I turn my nose up in the air. It's a bit harder to look at him knowing how great their date went. "He does, does he? I didn't know that. Maybe he just likes rolling down hills in parks at midnight." I say without paying much mind to Jay or the words coming out of my mouth. I'm just trying to get myself away from Jay. His presence has my stomach in knots and I don't like this strange feeling.

Jay's smile transforms into a smirk, an asshole-y smirk. I try not to glare at him and instead force my brain power into remembering my mysterious locker combination. "Kitty," Jay starts slowly, taking a lock of my hair in one of his fingers. He both twirls it around and sends some shivers down my spine. He leans in a little closer. "I didn't tell you the time or place."

Shit! Nervously, I laugh and manage to work my vocal cords. "I don't know what you are talking about, piercings," I lie poorly as I remember the night before. My eyes drop to the floor and I let my hand fall aimlessly to my side as I give up on my locker combination. Instinctively, my heart squeezes up from the pain. It doesn't really help that Jay is so close, but I know that's really just an illusion.
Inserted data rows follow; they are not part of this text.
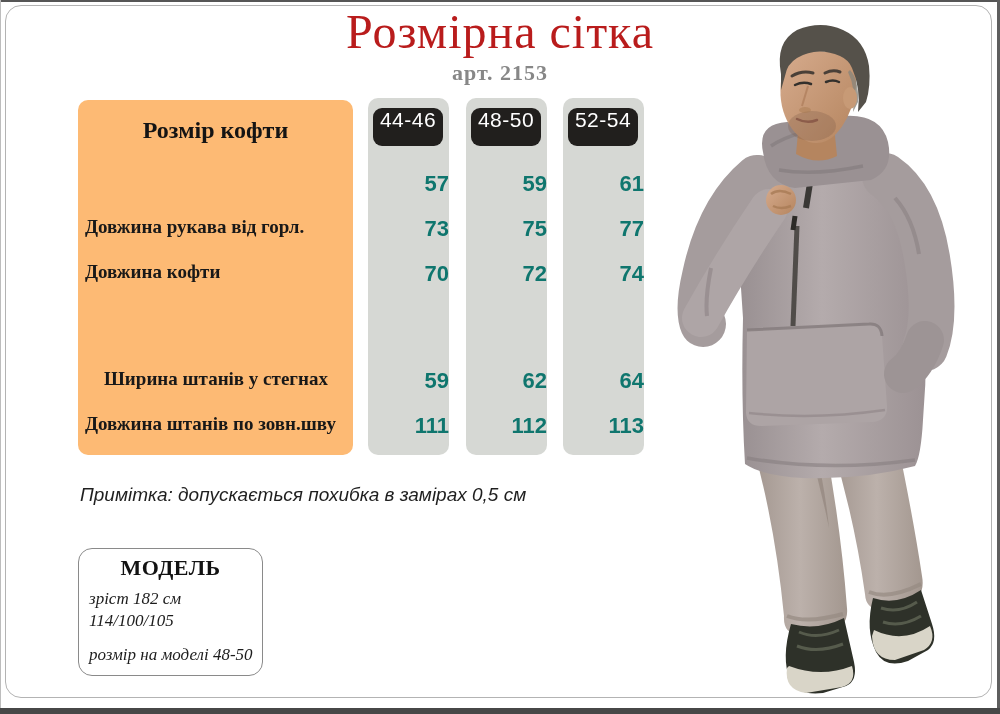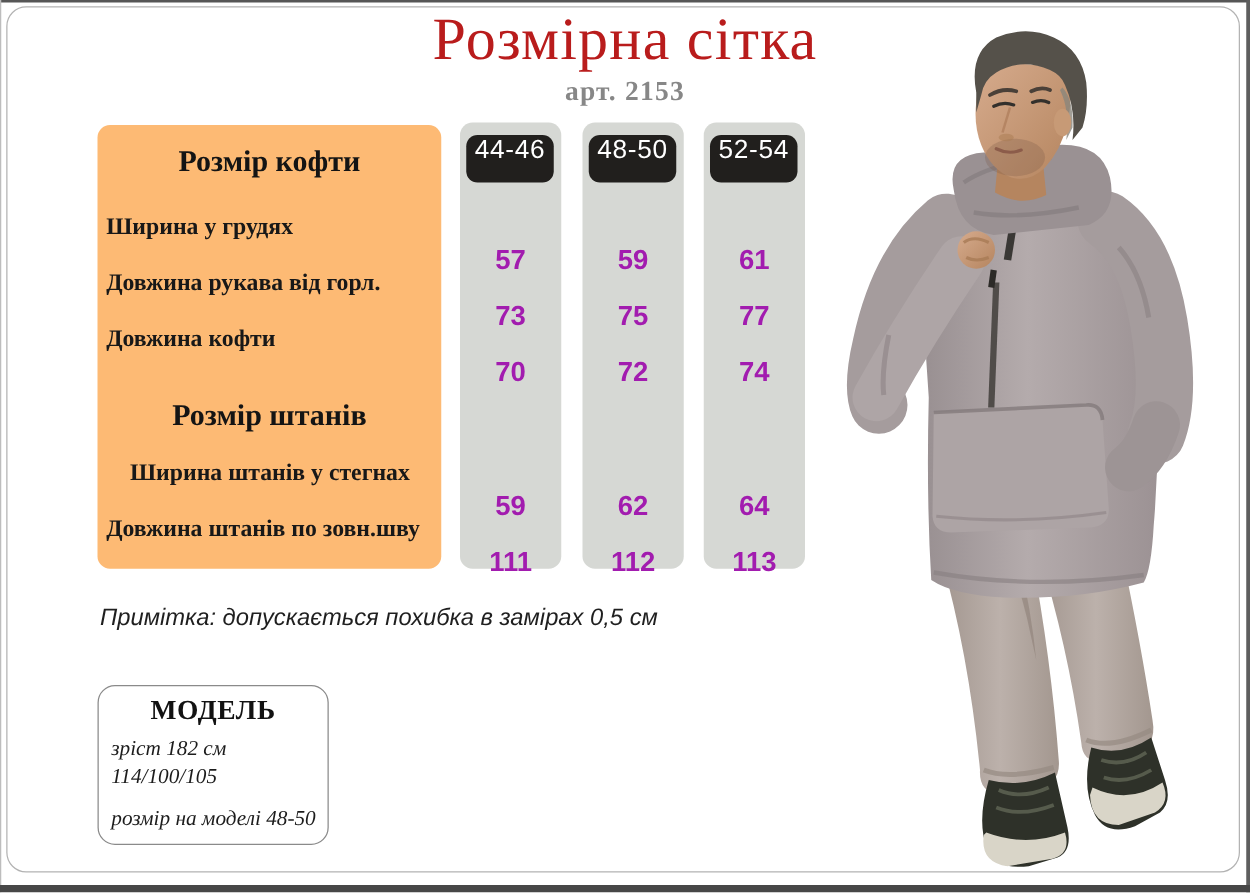"Ширина у грудях" div.rowlabel { html: <div>Ширина у грудях</div> -> none }
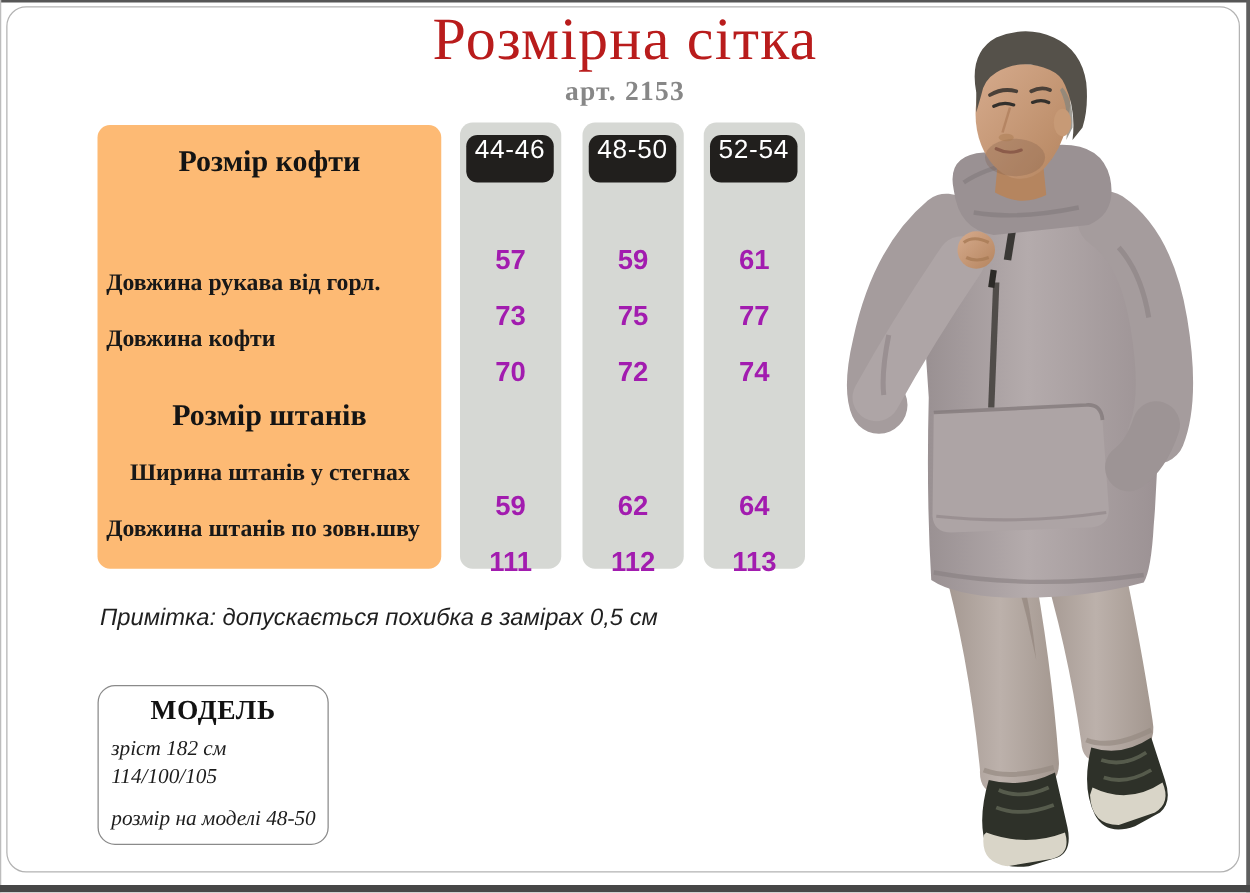"57" .val { color: #a21caf -> #0f766e; margin-top: 24px -> none; text-align: center -> right }
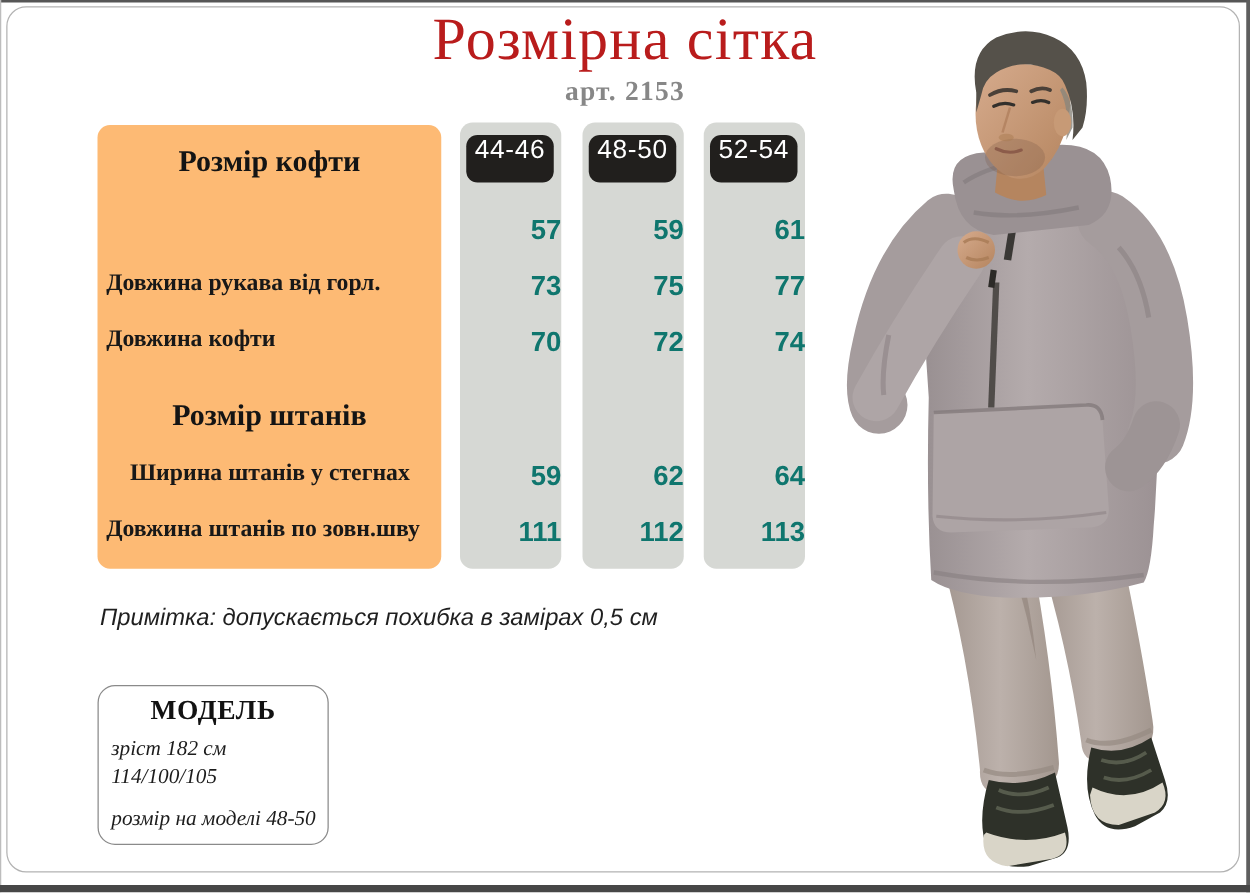"Розмір штанів" div.sechead { html: <div>Розмір штанів</div> -> none }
Jay chuckles a little. "Were you stalking me, kitty?"

Why does chuckling always snap me out of my weird trances? My hate must be really strong for them. Anyways, it works and I'm able to pull away from Jay. "I'm not a stalker, piercings. And if I was, I wouldn't stalk you." I correct Jay and head in the direction of my first period class.

Jay takes a second to process what I said and then takes off after me. "Woah, woah. I am pretty damn good stalking material."

I stop. That's what he is concerned about? Whatever. Maybe if I play along, I can get away from Jay and all that he's doing to my poor heart. I give him a fake smile and boop Jay on his nose. "Whatever you say, piercings."

The bell rings overhead and the students clear out quickly. Everyone shoved past us, but neither of us move. Jay seems a bit bothered that I don't find him physically attractive. I mean, I do think Jay can be hot and adorable at times, but I'll never admit that to him. Especially with what's going on now.

"I'm hurt, kitty. How can you think this," Jay pauses to lift up his T-shirt and reveals a lean body, "isn't hot?" He raises an eyebrow and I'm starting to believe my blushing cheeks are more than a hopeful imagination. He always surprises me and my heart with attacks like this. Jay smirks and let's his shirt fall back down. "That's what I thought, kitty."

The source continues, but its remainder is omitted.